Instructions for the task. If a line in the data below includes the string "class", please return a copy of it.

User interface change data
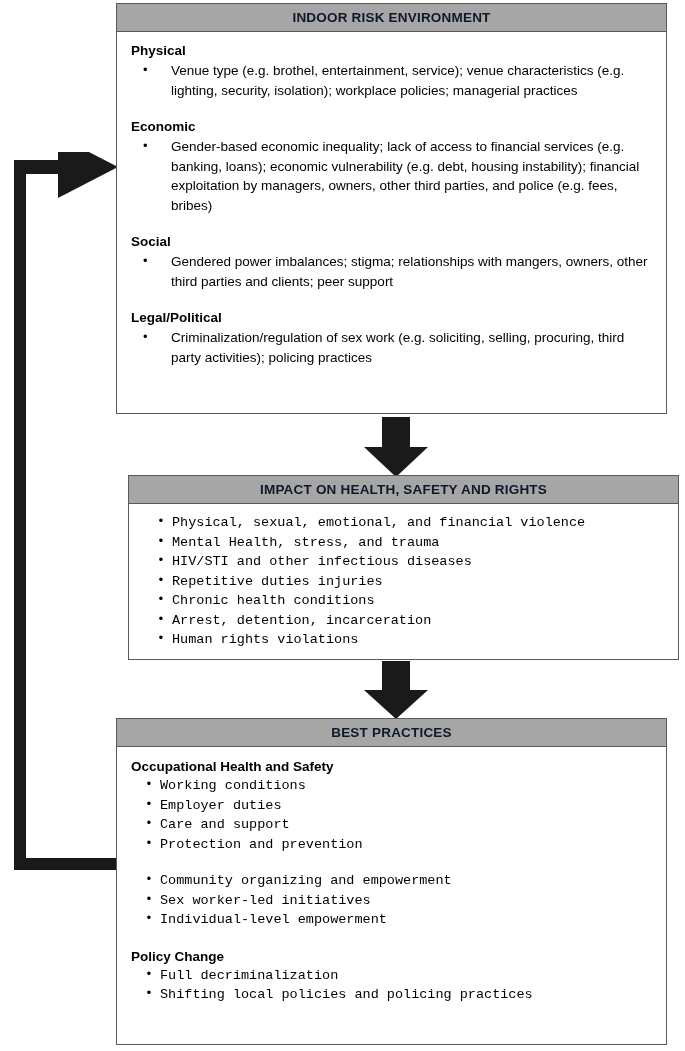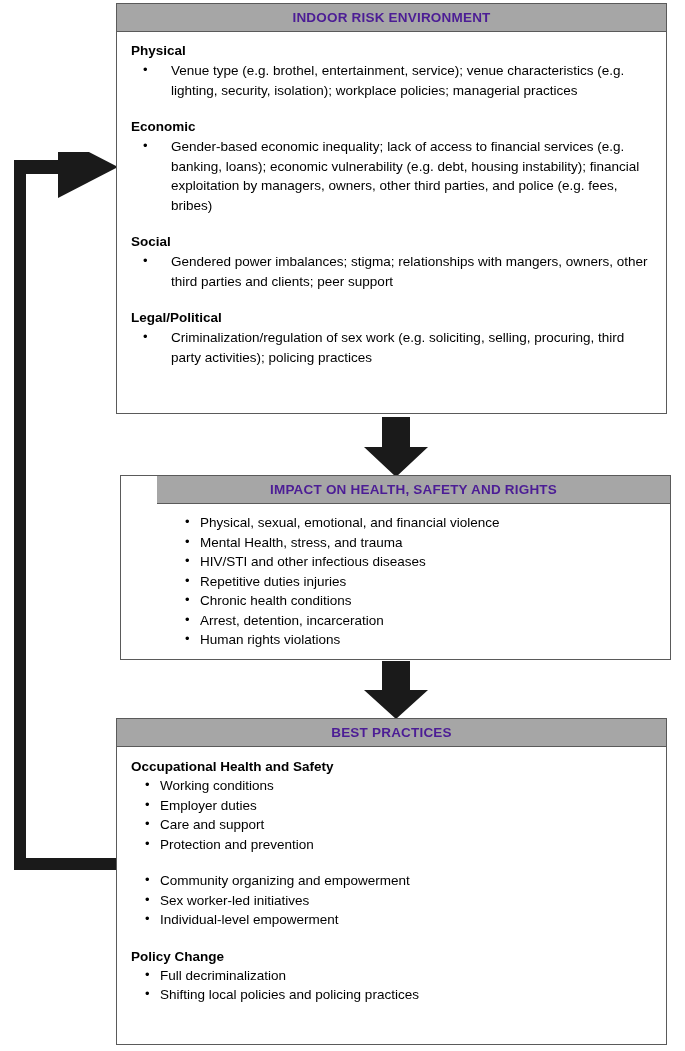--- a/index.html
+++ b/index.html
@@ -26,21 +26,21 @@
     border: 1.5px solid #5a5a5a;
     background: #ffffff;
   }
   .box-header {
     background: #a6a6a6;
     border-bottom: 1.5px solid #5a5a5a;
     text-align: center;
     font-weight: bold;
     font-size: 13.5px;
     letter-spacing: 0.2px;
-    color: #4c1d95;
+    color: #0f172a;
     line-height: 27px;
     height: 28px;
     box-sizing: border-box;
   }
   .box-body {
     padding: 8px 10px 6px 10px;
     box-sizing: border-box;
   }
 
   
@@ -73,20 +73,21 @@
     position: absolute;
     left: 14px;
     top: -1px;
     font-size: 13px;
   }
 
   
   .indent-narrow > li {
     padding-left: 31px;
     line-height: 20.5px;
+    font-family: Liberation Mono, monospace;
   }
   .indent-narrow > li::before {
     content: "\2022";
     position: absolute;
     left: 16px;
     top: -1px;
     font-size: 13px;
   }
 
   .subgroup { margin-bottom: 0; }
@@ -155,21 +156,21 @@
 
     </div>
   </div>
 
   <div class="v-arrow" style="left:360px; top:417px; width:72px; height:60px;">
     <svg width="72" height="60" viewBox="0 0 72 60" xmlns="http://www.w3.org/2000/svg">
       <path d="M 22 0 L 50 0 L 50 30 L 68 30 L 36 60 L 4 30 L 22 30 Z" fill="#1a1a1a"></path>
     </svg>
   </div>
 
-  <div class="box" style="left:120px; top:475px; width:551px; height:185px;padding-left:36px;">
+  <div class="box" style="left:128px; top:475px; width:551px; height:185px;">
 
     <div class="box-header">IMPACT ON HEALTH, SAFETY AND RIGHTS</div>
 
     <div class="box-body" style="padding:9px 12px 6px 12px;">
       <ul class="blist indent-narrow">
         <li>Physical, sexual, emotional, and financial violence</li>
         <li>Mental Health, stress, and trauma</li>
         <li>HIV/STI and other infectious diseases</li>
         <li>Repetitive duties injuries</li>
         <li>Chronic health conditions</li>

Exercise solution.
   <div class="v-arrow" style="left:360px; top:417px; width:72px; height:60px;">
-  <div class="box" style="left:120px; top:475px; width:551px; height:185px;padding-left:36px;">
+  <div class="box" style="left:128px; top:475px; width:551px; height:185px;">
     <div class="box-header">IMPACT ON HEALTH, SAFETY AND RIGHTS</div>
     <div class="box-body" style="padding:9px 12px 6px 12px;">
       <ul class="blist indent-narrow">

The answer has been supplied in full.